_WHAT IS BEING ASKED_: Going through the entries below, find how many lines hold "eseguire", then give that number alone.

[RECORDS SUPPLIED]

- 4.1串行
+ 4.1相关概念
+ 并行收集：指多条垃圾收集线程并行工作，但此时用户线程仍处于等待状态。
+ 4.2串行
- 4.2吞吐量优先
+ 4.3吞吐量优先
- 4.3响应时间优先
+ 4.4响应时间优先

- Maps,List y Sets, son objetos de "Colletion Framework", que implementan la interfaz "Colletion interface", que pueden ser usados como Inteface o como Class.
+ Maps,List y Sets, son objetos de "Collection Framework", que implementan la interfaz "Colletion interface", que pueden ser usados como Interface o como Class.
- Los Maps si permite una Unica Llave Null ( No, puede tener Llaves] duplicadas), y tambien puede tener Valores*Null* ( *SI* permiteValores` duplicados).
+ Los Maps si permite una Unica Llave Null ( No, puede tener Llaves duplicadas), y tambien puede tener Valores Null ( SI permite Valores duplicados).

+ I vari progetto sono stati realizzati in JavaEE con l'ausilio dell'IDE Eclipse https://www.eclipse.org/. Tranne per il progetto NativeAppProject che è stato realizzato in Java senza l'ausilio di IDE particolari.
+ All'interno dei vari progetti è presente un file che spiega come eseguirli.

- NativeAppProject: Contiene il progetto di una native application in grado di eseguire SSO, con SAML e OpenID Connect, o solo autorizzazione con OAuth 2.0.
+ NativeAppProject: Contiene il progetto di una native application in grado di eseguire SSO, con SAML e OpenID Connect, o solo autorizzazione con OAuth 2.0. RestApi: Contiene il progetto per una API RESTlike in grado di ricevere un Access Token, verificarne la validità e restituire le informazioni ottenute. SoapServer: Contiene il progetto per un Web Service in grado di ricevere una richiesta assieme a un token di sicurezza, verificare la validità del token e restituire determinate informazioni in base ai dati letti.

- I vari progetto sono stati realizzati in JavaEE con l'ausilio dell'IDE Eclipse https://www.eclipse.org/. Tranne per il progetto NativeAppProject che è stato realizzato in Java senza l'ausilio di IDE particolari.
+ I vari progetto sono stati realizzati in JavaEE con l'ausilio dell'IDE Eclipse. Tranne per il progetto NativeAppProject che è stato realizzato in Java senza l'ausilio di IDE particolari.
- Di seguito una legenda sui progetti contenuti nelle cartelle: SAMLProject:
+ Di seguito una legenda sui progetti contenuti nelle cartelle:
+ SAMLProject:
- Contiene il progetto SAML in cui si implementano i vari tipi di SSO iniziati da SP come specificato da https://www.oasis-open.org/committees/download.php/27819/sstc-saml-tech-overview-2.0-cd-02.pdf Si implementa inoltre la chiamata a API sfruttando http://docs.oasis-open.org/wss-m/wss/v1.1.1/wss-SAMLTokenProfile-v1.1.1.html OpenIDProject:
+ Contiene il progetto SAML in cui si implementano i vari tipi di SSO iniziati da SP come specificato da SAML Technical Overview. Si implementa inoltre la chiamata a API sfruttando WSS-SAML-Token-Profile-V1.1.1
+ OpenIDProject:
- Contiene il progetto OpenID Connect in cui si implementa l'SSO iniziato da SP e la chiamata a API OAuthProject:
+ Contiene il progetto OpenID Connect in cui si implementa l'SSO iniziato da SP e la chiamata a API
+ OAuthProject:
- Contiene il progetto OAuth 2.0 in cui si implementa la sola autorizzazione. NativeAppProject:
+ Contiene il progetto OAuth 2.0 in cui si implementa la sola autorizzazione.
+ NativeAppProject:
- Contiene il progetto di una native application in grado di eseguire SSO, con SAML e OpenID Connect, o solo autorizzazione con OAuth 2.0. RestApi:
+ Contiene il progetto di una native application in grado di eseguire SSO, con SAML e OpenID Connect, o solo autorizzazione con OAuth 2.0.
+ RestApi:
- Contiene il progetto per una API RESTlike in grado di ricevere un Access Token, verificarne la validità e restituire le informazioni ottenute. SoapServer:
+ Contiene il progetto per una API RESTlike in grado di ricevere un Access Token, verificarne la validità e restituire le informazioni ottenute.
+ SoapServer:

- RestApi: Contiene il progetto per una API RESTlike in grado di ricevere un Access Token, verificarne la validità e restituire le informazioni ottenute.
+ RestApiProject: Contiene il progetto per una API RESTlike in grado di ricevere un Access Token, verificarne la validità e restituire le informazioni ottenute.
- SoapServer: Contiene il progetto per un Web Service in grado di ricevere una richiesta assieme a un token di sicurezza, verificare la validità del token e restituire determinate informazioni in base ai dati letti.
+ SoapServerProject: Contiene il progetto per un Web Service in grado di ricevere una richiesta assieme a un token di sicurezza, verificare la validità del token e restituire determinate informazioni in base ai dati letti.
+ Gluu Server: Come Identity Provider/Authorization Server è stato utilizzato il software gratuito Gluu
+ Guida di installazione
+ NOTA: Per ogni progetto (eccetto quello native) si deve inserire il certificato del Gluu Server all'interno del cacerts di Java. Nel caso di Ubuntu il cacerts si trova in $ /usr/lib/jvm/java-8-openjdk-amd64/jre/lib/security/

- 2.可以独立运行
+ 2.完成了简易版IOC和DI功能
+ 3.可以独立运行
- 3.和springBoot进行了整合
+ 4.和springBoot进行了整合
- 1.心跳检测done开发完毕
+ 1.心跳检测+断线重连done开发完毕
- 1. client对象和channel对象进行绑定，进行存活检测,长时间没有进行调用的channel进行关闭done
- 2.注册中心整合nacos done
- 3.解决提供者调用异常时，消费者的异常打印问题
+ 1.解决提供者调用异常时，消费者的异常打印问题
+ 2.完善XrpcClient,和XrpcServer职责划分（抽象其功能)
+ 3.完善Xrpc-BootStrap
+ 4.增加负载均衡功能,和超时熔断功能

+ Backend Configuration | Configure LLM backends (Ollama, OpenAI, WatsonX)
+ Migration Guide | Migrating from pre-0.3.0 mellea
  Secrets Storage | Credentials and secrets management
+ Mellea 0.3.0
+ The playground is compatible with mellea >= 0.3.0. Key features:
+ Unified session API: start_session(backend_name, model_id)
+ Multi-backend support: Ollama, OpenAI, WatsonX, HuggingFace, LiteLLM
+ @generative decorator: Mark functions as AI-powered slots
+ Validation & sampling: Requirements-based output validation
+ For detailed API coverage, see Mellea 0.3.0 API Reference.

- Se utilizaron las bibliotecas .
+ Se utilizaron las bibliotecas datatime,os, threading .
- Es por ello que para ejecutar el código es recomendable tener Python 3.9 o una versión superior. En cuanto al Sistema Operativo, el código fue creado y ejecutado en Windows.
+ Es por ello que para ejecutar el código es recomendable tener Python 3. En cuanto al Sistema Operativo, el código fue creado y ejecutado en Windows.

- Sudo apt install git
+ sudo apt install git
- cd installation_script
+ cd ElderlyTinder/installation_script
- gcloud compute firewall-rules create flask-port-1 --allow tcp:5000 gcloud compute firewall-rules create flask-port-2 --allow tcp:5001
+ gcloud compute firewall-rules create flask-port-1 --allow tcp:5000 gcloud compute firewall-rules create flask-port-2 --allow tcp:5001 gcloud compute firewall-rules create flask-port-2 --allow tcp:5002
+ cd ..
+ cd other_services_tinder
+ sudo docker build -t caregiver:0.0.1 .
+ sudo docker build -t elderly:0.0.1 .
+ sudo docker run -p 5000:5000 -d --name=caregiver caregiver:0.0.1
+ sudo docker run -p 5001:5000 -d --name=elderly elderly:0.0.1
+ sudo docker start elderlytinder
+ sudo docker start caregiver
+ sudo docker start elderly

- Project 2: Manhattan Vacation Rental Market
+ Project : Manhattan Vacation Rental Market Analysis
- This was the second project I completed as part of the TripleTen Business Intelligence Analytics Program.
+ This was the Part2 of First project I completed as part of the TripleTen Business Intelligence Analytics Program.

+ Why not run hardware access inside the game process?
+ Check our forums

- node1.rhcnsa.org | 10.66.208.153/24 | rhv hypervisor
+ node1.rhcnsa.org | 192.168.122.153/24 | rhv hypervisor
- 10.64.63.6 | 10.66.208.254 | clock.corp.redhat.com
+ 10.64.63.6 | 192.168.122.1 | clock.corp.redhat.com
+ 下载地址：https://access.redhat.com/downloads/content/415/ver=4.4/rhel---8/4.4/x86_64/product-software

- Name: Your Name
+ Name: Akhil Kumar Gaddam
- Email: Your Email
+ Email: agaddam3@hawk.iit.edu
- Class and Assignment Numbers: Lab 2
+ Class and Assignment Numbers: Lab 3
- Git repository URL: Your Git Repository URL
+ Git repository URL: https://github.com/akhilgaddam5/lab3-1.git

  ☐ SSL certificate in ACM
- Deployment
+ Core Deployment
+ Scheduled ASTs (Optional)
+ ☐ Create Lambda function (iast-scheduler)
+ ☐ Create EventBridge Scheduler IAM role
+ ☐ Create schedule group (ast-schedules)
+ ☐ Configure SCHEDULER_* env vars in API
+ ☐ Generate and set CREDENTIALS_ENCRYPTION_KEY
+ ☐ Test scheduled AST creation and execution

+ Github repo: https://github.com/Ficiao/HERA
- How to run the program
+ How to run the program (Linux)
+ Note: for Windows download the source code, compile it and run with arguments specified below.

[/RECORDS SUPPLIED]

_ANSWER AREA_: 4